The screening is simple: a saliva sample, cheek swab, or blood draw, performed once in an athlete’s lifetime. Those who test negative for the SRY gene are cleared to compete.
This was not a rushed decision. The IOC spent 18 months reviewing scientific research, consulting medical experts, and surveying over 1,100 athletes worldwide before finalizing the policy.
Science led them to the SRY gene – the DNA segment responsible for male sex development – as the most precise and minimally invasive way to verify biological sex.
Former President Trump celebrated the move on Truth Social, while Karoline Leavitt pointed directly to his February 2025 executive order. She credited it for forcing the IOC to act.
An Olympian Who Competed as a Woman Attacks Policies Protecting Women
Enter Nikki Hiltz, a middle-distance runner who represented Team USA in the women’s 1500m at the 2024 Paris Olympics. Hiltz took to Instagram Stories to slam the new rule:
“This policy is so f—ing stupid and is not solving a problem that exists,” she wrote.
Here’s the irony: Hiltz is a biological female who competed as a woman. She would pass the IOC’s SRY screening with no problem. Yet she’s furious that women’s sports are finally being protected from male competitors.
Hiltz argued that no trans women competed in Paris, calling the rule pointless.

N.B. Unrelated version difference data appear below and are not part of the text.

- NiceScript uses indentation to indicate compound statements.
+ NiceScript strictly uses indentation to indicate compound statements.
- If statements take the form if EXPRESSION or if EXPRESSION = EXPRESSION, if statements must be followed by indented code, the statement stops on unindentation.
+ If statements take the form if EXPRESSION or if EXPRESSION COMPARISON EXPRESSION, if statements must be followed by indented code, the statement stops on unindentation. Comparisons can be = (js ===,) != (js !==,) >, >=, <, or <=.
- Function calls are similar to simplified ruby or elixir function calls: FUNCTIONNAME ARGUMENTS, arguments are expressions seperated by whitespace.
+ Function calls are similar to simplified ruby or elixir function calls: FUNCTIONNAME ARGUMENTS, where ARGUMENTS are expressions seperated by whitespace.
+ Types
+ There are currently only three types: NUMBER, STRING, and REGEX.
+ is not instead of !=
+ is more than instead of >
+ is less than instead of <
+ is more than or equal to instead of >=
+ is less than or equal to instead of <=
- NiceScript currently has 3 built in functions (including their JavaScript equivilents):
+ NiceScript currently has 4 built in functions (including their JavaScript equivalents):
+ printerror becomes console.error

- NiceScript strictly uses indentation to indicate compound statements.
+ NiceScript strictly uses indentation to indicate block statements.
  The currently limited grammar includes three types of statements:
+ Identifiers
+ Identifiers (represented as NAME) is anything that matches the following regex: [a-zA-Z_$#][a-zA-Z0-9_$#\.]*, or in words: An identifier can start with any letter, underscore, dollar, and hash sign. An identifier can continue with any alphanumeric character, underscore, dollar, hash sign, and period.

But that ignores real-world data.
A World Athletics panel has documented 50 to 60 athletes with male biological advantages reaching the finals in women’s events at global and continental championships since 2000. The United Nations reports nearly 900 biological females have been displaced from podiums by trans athletes.
Even if a trans athlete didn’t win a medal in Tokyo, she still took a roster spot and eliminated a biological female who trained her entire life for that moment.
“Not winning a medal” is not the same as “no problem exists.”
Trump’s Executive Order Just Rewrote Olympic History
Trump’s February 2025 executive order preceded the IOC’s action by over a year. He directed Secretary of State Marco Rubio to make America’s position clear: men in women’s sports are unacceptable.
With the 2028 Olympics set for Los Angeles, the IOC listened.
France has already complained, calling the rule a “step backwards,” suggesting its athletes might need to travel abroad for testing due to domestic bioethics laws.
Think about that. France would rather risk unfair competition than submit female athletes to a simple cheek swab.
For years, the left dismissed the issue, calling those who noticed a threat “bigots.” Trump noticed anyway. And now, the IOC has rewritten its rulebook.
Nikki Hiltz may call it “stupid,” but the nearly 900 women who never stood on the podium they earned might disagree.